### Source data

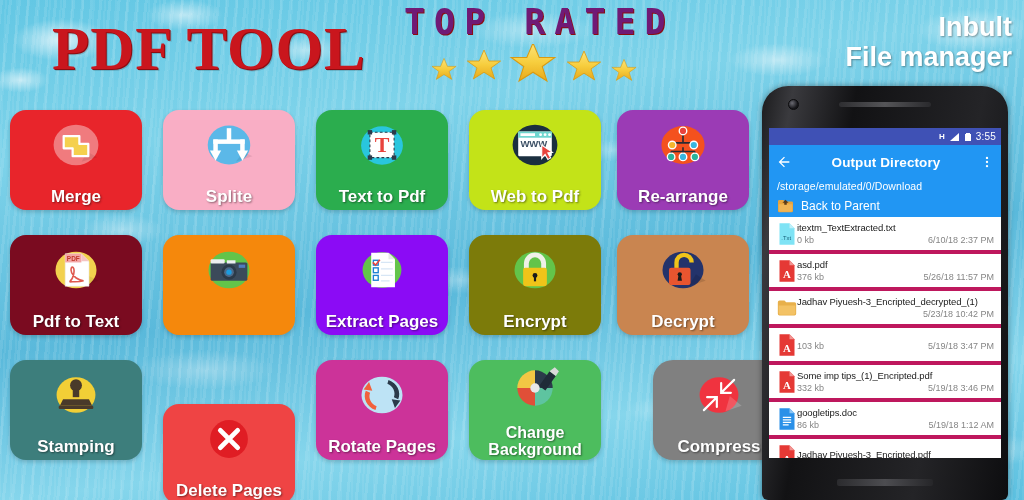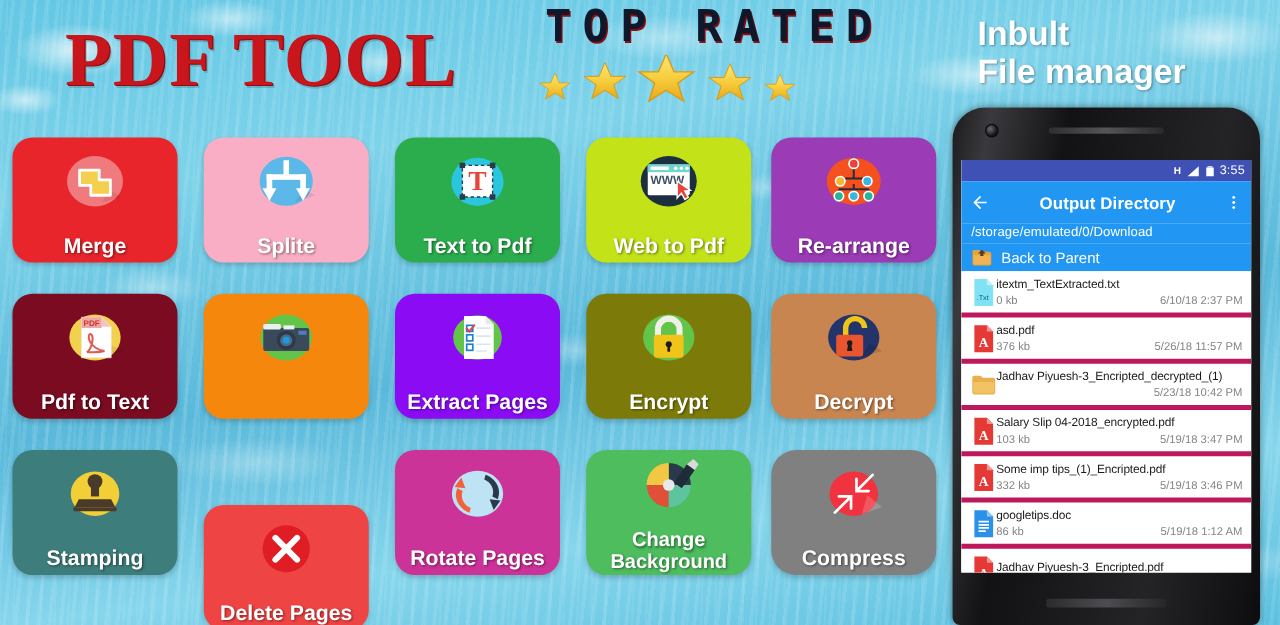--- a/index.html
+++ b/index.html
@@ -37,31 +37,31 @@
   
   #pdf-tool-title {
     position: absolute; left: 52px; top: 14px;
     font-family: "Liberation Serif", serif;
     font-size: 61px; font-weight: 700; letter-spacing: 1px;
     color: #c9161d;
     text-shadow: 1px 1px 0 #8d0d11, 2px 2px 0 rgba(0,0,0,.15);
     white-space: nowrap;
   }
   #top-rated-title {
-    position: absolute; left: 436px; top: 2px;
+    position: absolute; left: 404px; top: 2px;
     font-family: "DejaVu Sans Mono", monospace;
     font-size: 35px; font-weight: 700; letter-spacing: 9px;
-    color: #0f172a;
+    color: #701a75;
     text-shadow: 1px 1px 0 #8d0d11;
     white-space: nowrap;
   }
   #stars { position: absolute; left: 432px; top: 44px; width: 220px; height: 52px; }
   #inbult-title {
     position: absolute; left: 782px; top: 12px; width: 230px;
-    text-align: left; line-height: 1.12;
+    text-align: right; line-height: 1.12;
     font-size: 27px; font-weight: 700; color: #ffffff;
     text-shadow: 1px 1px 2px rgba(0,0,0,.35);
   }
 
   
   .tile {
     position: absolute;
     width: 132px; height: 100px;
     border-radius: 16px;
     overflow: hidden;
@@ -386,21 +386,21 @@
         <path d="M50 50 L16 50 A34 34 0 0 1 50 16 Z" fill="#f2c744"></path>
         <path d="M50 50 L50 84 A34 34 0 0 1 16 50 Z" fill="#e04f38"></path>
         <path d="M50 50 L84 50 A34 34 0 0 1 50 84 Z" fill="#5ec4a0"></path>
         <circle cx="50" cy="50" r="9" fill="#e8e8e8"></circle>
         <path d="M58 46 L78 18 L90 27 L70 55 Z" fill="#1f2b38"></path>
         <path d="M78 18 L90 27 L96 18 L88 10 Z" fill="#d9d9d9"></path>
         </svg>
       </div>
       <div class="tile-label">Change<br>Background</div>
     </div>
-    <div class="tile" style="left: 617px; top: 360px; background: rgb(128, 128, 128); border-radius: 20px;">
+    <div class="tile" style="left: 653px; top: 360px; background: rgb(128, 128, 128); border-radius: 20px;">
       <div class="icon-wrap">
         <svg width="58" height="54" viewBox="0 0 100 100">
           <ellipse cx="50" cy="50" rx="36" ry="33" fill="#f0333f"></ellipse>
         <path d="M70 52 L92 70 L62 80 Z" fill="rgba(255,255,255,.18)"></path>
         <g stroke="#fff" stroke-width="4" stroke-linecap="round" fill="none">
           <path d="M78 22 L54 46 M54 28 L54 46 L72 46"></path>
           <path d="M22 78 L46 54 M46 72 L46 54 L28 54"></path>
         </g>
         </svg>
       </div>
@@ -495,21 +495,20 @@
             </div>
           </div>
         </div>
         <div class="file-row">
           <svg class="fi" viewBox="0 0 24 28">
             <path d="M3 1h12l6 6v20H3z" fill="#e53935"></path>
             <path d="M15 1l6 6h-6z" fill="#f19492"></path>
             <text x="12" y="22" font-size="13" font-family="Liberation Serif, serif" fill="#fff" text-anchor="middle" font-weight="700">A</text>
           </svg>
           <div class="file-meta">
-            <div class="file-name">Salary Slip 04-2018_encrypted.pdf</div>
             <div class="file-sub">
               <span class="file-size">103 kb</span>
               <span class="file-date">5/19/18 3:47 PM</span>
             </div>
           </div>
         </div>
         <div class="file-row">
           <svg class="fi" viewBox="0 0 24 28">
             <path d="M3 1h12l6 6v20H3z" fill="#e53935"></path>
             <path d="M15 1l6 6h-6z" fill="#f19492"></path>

######
### Source data

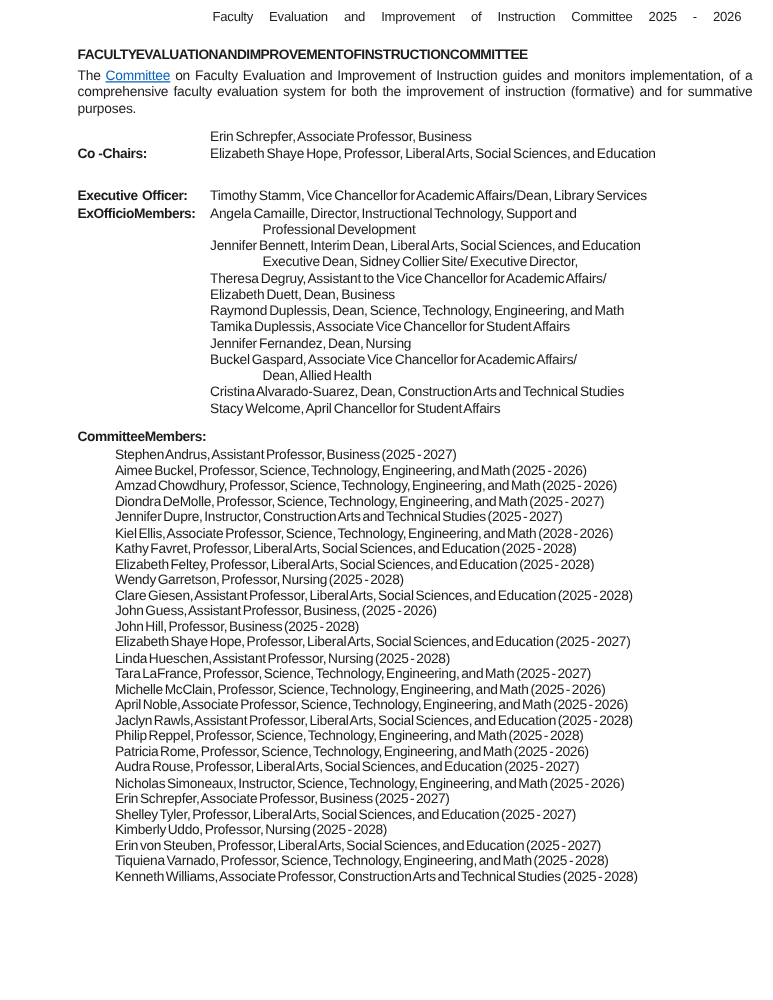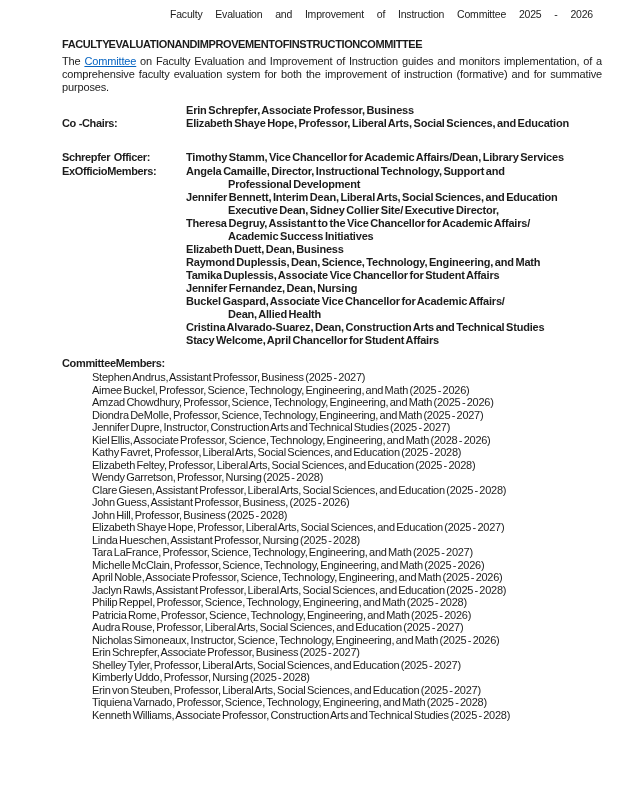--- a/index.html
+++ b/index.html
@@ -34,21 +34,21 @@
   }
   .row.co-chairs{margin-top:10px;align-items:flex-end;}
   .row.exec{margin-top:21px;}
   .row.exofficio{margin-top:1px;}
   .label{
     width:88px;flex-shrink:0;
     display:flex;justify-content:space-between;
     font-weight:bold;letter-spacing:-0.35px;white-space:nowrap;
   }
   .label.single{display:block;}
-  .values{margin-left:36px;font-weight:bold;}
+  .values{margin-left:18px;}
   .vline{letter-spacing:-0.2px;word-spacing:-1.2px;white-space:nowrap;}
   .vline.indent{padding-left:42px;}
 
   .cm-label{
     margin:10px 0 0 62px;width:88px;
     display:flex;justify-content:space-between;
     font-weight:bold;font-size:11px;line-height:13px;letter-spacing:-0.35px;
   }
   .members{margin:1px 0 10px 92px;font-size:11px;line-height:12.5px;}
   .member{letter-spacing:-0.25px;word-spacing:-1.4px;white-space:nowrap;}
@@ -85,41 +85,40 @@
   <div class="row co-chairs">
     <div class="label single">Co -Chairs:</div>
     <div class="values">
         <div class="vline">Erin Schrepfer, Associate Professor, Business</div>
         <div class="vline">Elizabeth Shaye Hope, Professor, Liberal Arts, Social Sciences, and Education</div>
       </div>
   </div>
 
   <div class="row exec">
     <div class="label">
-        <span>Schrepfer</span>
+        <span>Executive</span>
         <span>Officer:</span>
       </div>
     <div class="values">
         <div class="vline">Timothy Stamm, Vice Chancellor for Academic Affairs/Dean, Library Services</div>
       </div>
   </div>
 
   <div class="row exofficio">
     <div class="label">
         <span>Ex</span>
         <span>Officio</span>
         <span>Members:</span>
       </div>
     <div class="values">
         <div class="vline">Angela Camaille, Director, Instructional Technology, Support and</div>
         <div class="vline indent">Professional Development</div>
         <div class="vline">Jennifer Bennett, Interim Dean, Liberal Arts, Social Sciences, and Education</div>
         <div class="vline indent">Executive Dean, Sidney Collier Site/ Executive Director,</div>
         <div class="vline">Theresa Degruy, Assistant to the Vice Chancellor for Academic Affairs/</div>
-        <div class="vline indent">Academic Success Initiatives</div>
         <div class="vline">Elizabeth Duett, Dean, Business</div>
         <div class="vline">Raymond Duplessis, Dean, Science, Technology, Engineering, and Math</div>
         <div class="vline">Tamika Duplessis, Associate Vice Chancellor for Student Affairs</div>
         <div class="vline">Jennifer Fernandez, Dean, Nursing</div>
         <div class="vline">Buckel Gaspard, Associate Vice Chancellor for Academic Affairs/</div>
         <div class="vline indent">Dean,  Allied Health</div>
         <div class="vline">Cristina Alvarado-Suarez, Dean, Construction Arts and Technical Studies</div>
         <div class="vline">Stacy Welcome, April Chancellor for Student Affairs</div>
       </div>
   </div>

######
### Source data

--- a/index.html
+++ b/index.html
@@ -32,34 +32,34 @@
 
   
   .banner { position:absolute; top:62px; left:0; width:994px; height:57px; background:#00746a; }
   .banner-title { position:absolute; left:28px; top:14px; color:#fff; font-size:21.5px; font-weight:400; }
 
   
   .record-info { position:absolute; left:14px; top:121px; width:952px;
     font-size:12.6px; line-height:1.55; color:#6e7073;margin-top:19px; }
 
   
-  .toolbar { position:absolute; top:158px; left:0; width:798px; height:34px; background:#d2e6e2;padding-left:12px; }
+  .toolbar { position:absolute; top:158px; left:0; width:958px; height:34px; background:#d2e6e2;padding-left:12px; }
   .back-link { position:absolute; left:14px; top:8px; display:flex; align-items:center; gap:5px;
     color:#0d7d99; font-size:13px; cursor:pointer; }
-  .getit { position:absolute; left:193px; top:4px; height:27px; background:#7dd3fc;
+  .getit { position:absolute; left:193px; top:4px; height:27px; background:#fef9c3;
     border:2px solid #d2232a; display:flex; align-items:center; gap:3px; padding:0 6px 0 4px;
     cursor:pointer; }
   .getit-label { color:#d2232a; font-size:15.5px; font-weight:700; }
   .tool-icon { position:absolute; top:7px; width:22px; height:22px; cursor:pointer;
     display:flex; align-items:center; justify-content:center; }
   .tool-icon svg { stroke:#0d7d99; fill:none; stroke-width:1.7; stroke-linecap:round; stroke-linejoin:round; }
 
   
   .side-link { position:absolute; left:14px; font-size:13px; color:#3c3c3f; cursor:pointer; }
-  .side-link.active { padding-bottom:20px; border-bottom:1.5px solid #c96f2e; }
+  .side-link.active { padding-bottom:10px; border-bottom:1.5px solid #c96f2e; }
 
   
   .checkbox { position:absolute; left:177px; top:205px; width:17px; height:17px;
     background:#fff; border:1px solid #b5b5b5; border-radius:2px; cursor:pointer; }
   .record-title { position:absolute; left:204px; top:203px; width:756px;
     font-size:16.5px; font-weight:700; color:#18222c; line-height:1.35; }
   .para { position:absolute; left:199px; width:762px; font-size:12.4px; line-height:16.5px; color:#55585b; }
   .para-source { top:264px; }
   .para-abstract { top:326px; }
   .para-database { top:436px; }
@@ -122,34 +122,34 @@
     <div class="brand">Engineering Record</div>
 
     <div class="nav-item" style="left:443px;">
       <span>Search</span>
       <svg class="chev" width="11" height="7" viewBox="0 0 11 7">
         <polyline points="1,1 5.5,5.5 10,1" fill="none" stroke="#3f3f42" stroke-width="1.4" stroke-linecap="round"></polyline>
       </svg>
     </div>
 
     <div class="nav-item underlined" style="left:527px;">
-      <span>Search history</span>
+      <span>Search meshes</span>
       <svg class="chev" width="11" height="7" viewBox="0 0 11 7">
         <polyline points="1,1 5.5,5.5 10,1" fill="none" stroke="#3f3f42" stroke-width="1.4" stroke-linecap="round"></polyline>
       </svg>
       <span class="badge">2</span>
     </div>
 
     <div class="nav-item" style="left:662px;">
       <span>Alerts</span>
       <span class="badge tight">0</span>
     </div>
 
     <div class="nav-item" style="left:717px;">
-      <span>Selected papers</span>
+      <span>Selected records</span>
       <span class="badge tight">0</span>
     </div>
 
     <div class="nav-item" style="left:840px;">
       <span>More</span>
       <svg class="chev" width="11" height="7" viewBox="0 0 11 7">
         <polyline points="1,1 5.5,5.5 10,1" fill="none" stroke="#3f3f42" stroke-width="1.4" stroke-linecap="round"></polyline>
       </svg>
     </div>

######

Task objective - Go through the data, and copy each line in which the word "bottom" appears.

Problem solution -
-  .side-link.active { padding-bottom:20px; border-bottom:1.5px solid #c96f2e; }
+  .side-link.active { padding-bottom:10px; border-bottom:1.5px solid #c96f2e; }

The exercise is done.